La mécanique hurle moins de douleur quand elle bien huilée, mais ça reste la mécanique, et les sorties de route, c’est pas ça qui manque, que ce soit cahin-caha ou à pleine tube.
L’humour vengeur fait la différence entre Bukowski et les esthéticiens putassiers de l’enfer, qu’il conspua utilement de son vivant: Henry Miller, et même Hemingway, pressentant sans doute des imitateurs à encore pires à venir. De l’enfer, comme du mur de Berlin, on peut très bien fourguer de petites parcelles au rayon "Culture". Il y aura toujours des clients pour ça. Et, en effet, Bret Easton Ellis ou David Lynch sont venus après, avec leurs gadgets rutilants porno-chics, qui donnent des frissons aux critiques de «Madame Figaro» ou «Voici».

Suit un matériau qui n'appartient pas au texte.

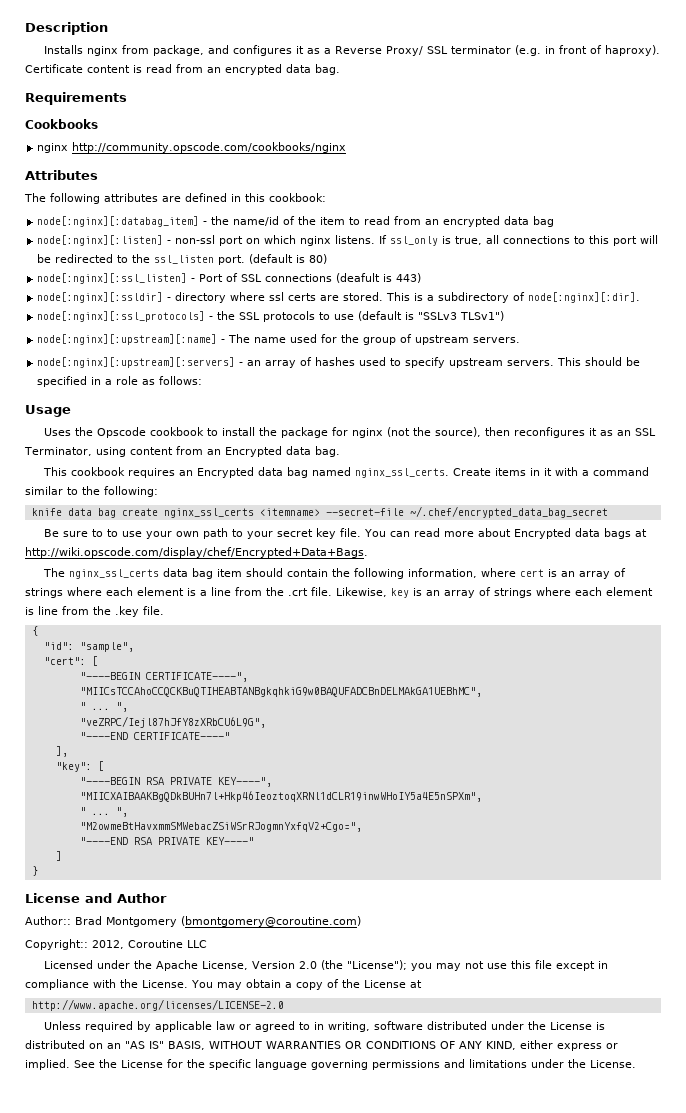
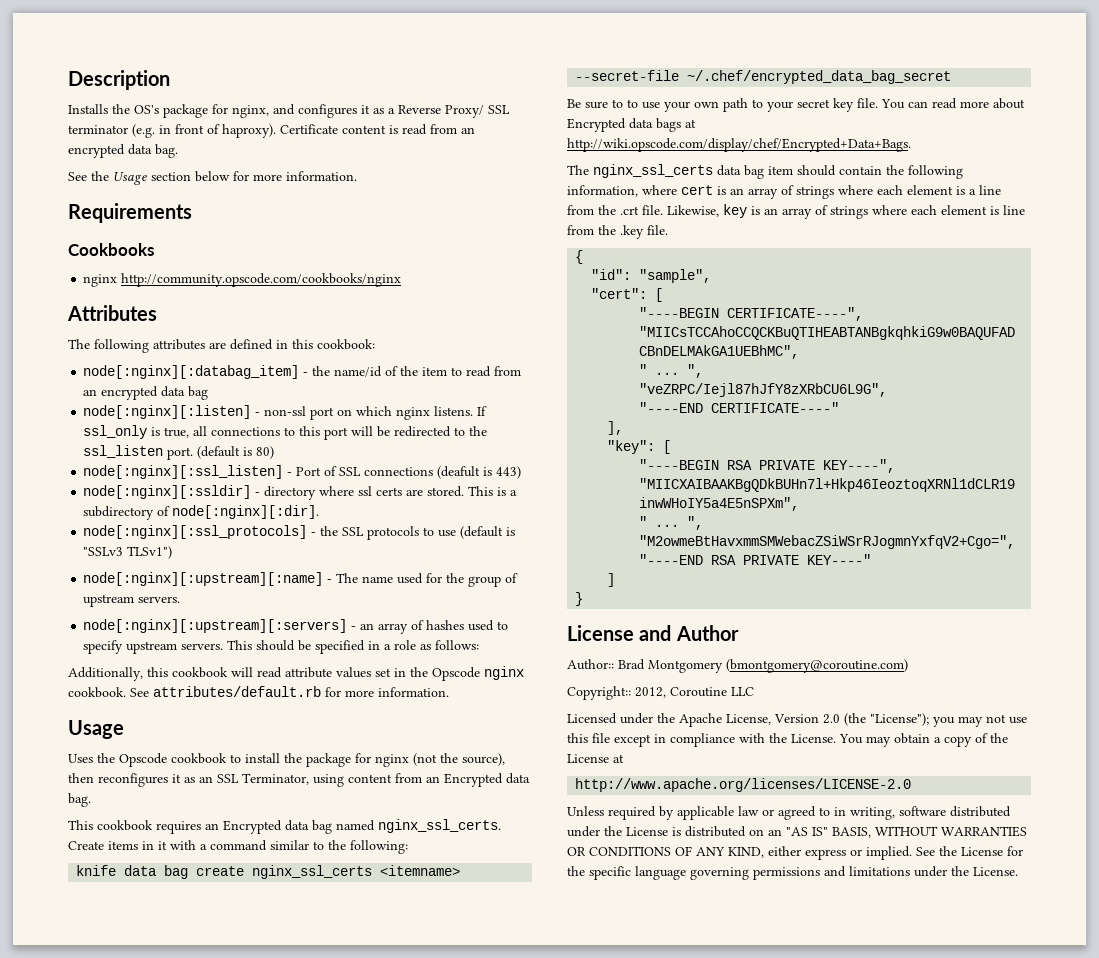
[87,45,205,56] nginx from package, -> [112,104,269,118] the OS's package for nginx,
(340, 69) none -> [68,171,357,185] // See the Usage section below for more information.
(203, 380) none -> [68,666,524,681] [68,686,449,698] // Additionally, this cookbook will read attribute values set in the Opscode nginx cookbook. See attributes/default.rb for more information.

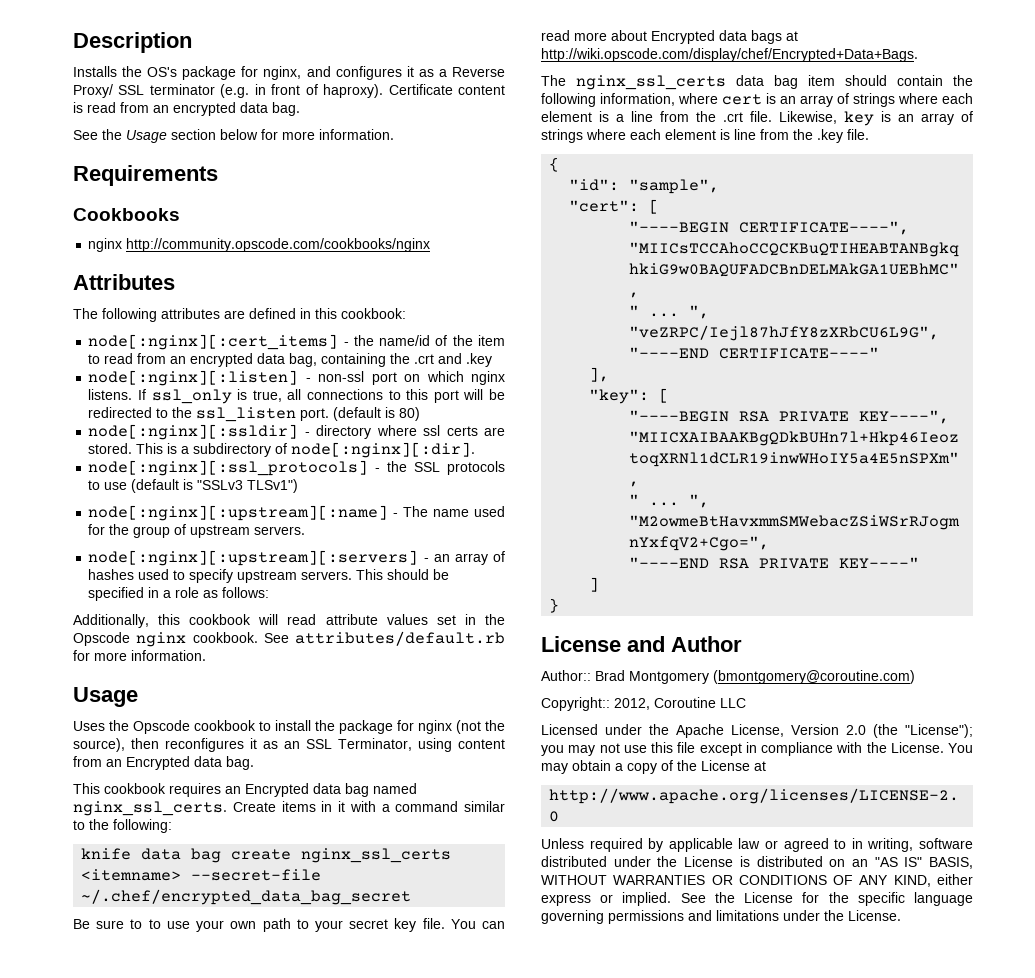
[83,365,300,379] node[:nginx][:databag_item] -> [88,334,339,350] node[:nginx][:cert_items]
[188,386,209,400] bag -> [289,353,493,367] bag, containing the .crt and .key
[83,465,522,479] // node[:nginx][:ssl_listen] - Port of SSL connections (deafult is 443) -> (421, 414) none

Peu d’artistes ayant vraiment séjourné en enfer en ont ramené des images plaisantes à l’œil. Plus souvent l’humour, sans doute la disposition d’esprit qui leur a permis de survivre. Or, seule cette expérience et cet humour nous intéressent ; non le trafic de mauvais sentiments du suppôt de Satan à sa maman. Les messes noires sont aussi chiantes que les blanches, dès lors qu’elles se répètent tous les samedis, et que curé débarque en hélicoptère au "Parc des Princes".
C’est à peu près là que je situe les trois tomes signés Mezzo et Pirus, regroupés sous le titre générique: "Le Roi des Mouches", et situés dans l’Amérique profonde. Plus près de l’esthétique que de la sincérité. Et quelle esthétique: celle de Victor Hubinon, en plus raide, pour ceux qui connaissent «Buck Danny», série des années 60 destinée à inculquer aux petits Français ou Belges l’admiration des Etats-Unis. Le clicheton américain 100%. Même pas une boîte de nuit de province, aujourd’hui, qui voudrait encore de ce look ou ce design (à vérifier quand même). Un pot d’encre par page + la couleur par dessus le marché.

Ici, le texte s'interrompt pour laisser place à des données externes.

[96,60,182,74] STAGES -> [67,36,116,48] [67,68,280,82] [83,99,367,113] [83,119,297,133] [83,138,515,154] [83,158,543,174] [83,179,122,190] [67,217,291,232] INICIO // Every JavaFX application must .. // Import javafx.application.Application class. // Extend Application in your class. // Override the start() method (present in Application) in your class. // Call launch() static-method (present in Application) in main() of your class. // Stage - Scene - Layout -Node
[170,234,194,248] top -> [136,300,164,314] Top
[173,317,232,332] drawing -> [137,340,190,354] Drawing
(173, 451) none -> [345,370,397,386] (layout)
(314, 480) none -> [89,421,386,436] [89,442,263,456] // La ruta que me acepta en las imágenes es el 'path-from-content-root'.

Au départ, premier tome, on sent une volonté des auteurs de nous entraîner dans une sorte de virée entre mauvais garçons et mauvaises filles qui font des trucs cochons entre eux (qui n’en fait pas aujourd’hui, c’est presque devenu obligatoire), et ça va mal se terminer, vu qu’ils conduisent leur buick comme des garnements. Lourde insistance sur le climat d’inceste qui règne au sein des familles américaines. Un truc vu et revu. D’où l’exigence du lecteur.
Deux ou trois personnages sont esquissés, qu’on est tenté de suivre ; mais non, au fil des pages, les auteurs ne parviennent pas à donner de l’étoffe à leurs paumés; est-ce que ce n’est pas plus facile, pourtant, de donner du relief à un mauvais garçon qu’à un diplômé de Harvard ou un pilote de chasse («Buck Danny») ?
Dernier tome: les auteurs ont renoncé à tout autre projet que celui de dessiner à la manière des auteurs de comics yankees.
Ça peut paraître étrange, mais j’ai éprouvé plus de malaise à la lecture des "Malheurs de Sophie" qu’à celle de cette trilogie. Vous savez, l’histoire de la petite garce de Ségur, qui torture les animaux et pousse son cousin Paul au vice. Ils ne se tringlent pas encore entre eux à l’arrière des voitures, mais on sent que ça ne va pas tarder. Toute la perversité est dans le non-dit, le minimalisme japonisant des sévices mutuellement administrés. Ambiance Xavier Dupont de Ligonès, ou Florence Dupré-Latour, pour citer deux artistes qui savent, eux, ce que c’est de faire régner un climat malsain, sans le déguisement d’Halloween ou je ne sais quel millième groupe de «heavy metal» à boulons chromés.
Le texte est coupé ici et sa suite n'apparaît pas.